Please work out how many lines of this material include "docker", and answer with that number by itself.

Excerpted records:
# # #

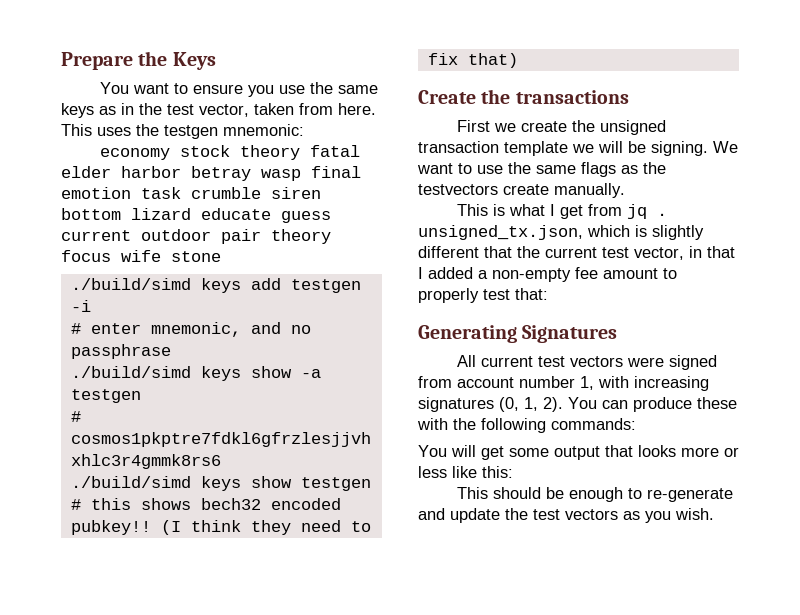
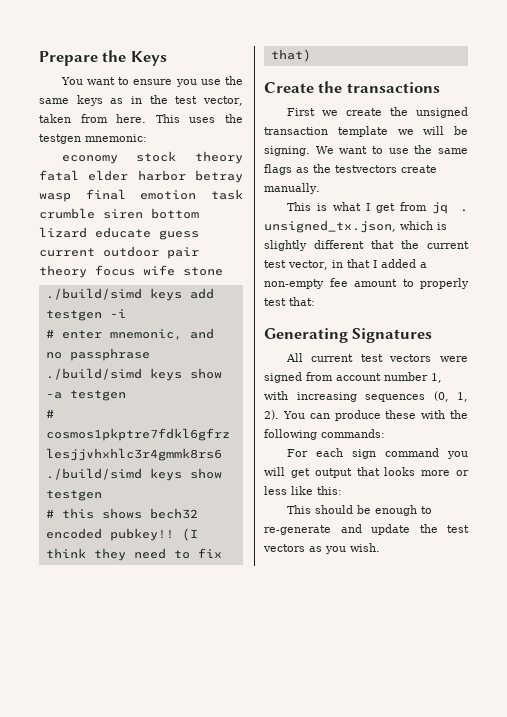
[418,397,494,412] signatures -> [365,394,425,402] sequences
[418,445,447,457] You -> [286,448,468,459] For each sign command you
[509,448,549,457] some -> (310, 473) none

# # #

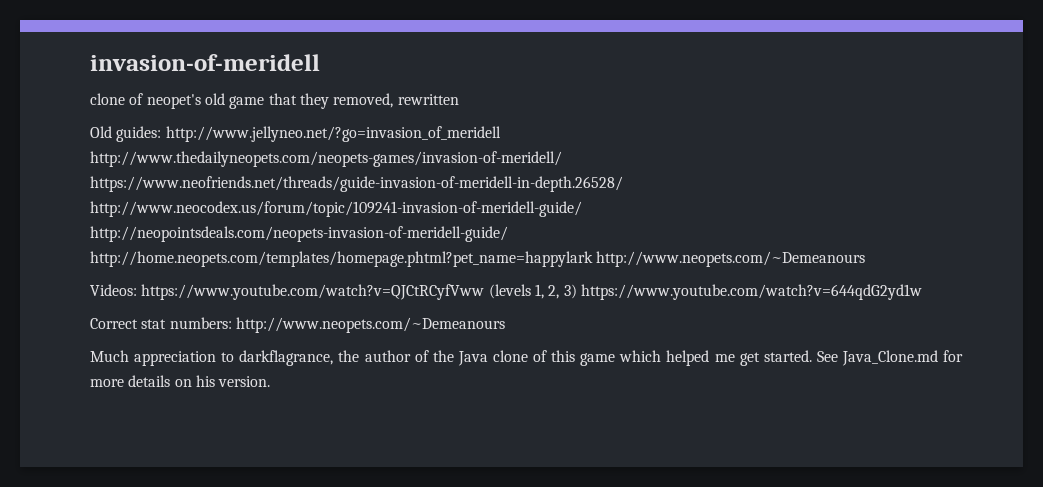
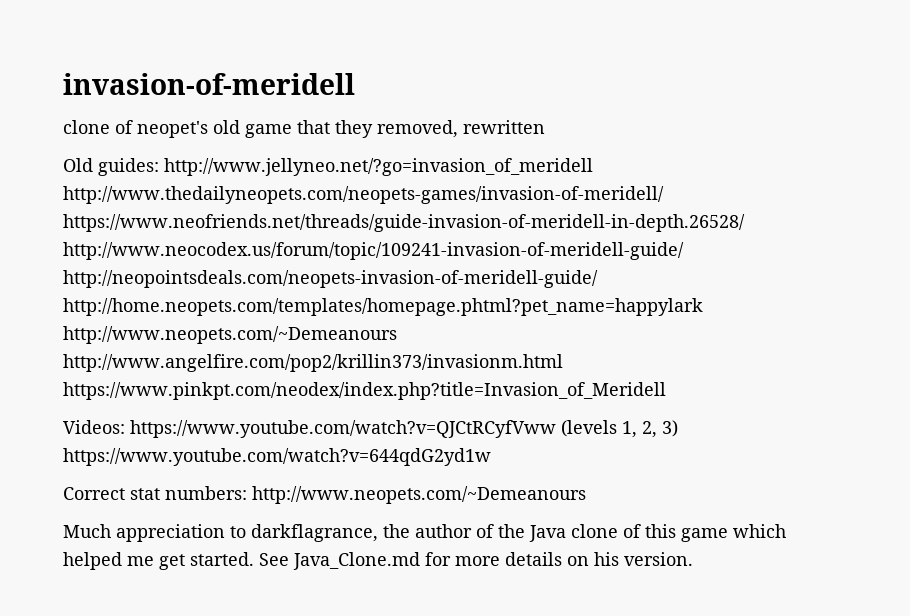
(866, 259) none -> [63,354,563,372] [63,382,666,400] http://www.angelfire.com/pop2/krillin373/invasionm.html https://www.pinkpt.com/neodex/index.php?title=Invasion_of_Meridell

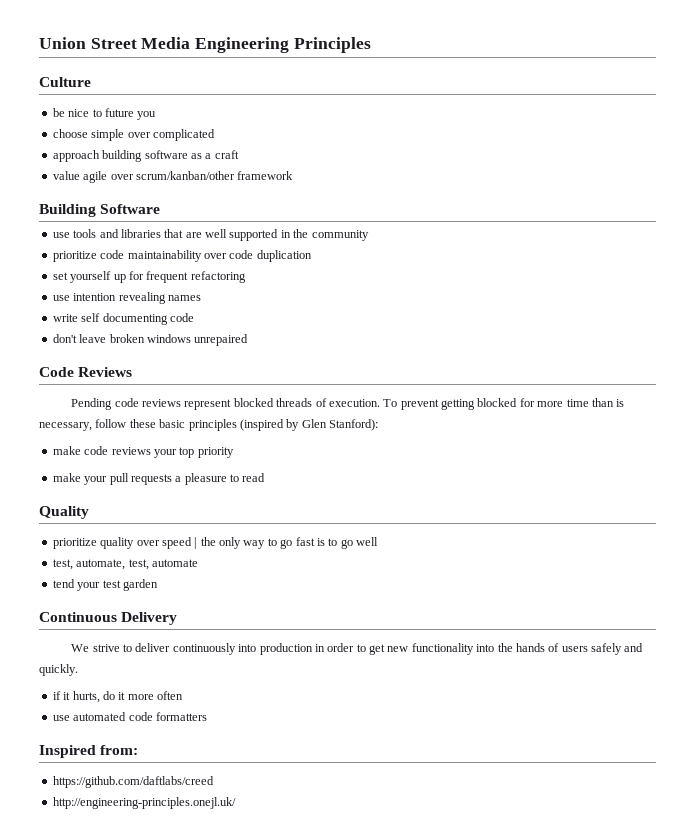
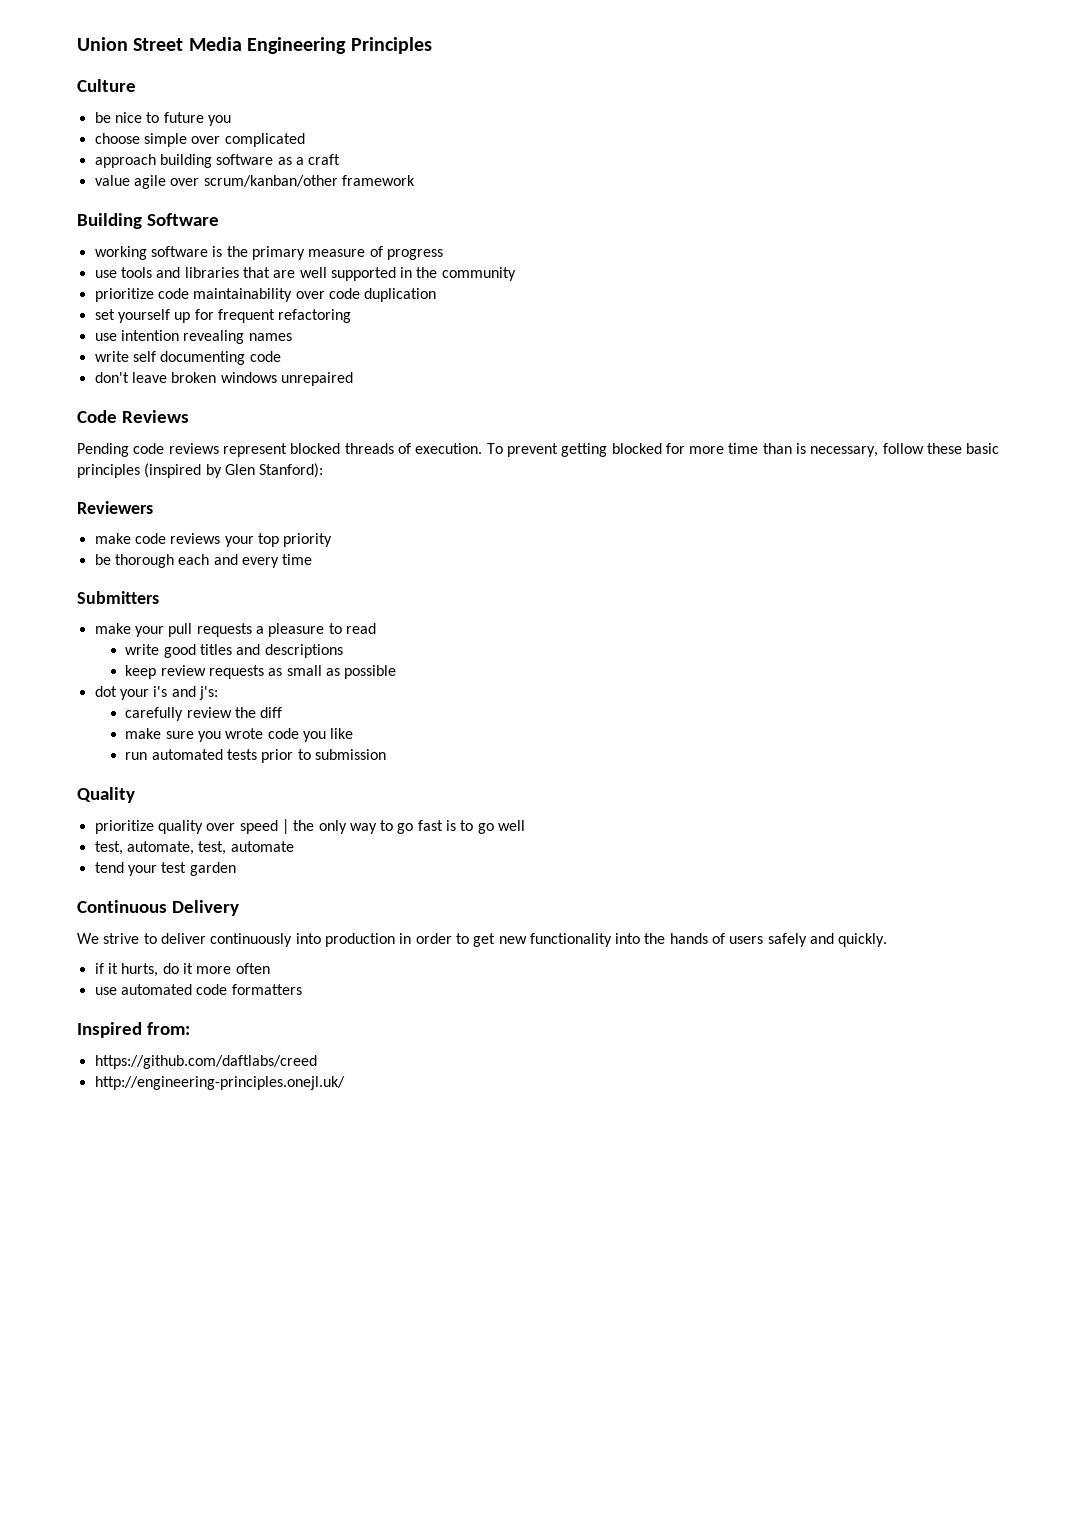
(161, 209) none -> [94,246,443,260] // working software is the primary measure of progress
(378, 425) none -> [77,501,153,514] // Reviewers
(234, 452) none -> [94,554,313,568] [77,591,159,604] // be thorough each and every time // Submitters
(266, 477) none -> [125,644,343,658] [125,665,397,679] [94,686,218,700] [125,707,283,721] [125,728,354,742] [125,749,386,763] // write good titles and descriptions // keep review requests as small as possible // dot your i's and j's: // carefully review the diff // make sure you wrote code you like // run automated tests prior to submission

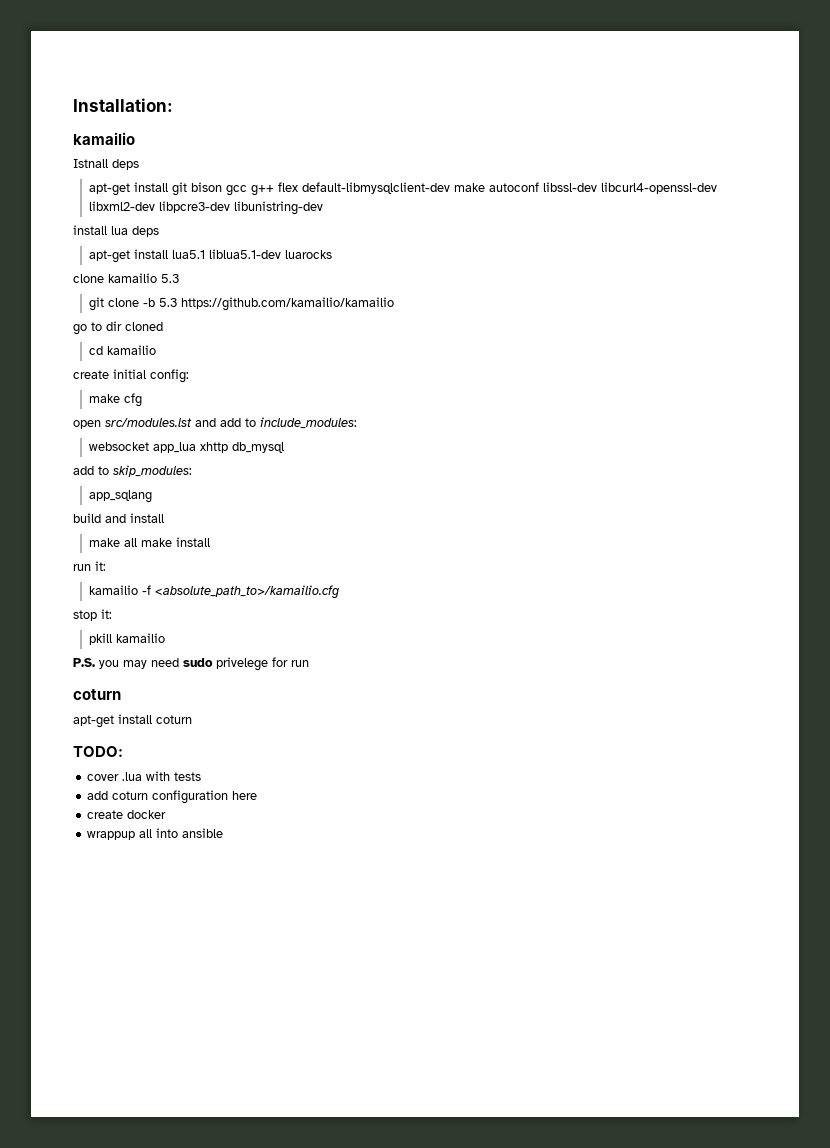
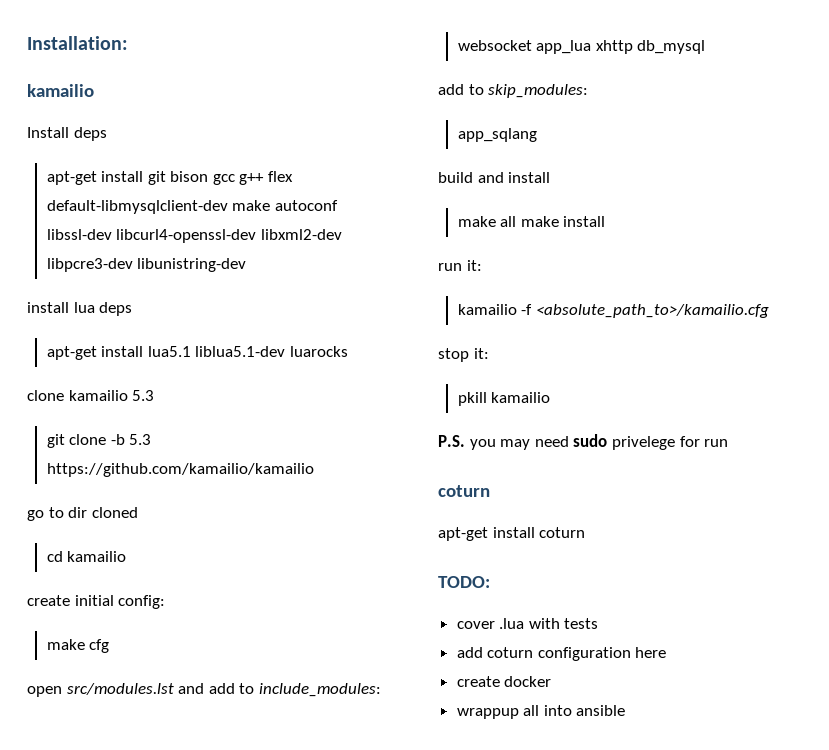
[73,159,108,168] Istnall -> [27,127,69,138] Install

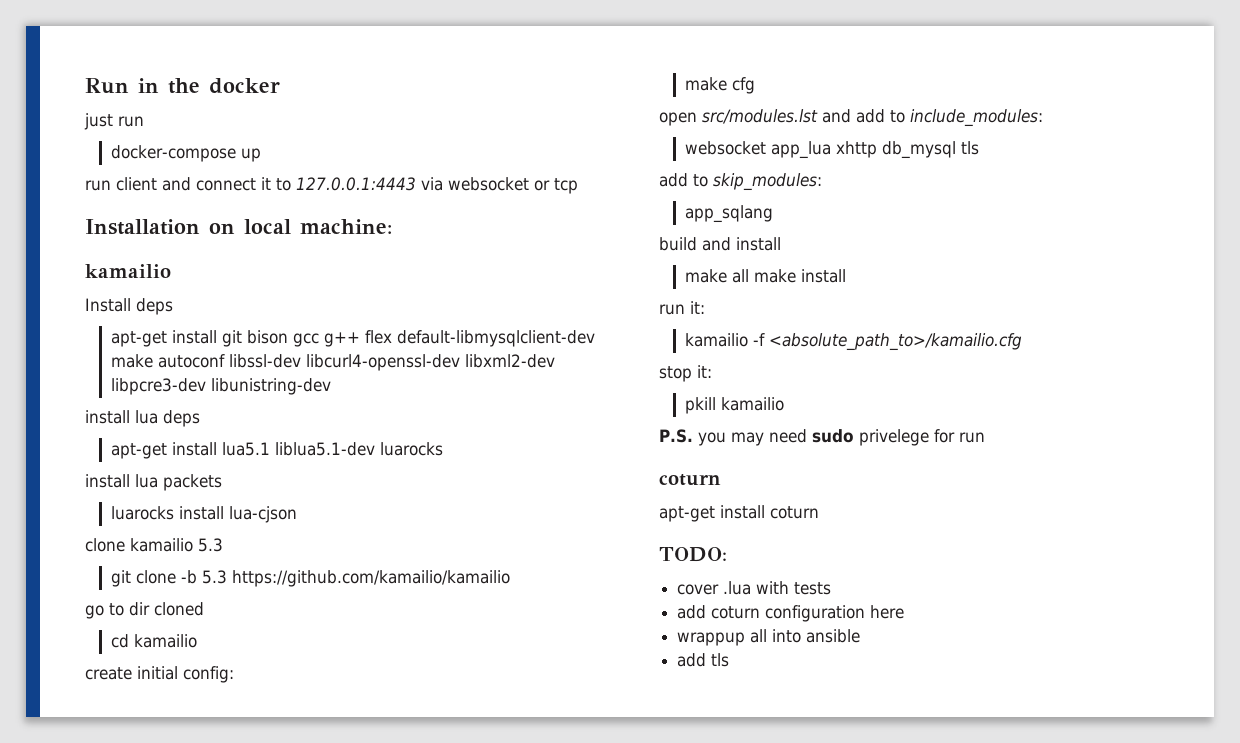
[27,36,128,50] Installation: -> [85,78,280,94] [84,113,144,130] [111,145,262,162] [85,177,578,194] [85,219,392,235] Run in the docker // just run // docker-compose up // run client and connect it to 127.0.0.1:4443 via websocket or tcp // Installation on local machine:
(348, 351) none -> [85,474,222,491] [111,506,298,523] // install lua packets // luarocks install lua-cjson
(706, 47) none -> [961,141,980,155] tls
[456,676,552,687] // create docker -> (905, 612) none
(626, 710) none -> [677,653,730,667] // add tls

# # #

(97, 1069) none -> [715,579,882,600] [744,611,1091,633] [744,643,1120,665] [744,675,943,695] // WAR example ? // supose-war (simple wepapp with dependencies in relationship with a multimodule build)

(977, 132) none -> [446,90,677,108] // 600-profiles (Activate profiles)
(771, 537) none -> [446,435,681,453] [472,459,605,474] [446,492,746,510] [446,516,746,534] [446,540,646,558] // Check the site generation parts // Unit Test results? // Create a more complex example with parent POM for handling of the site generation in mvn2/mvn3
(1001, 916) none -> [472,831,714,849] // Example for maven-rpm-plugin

# # #

Output:
2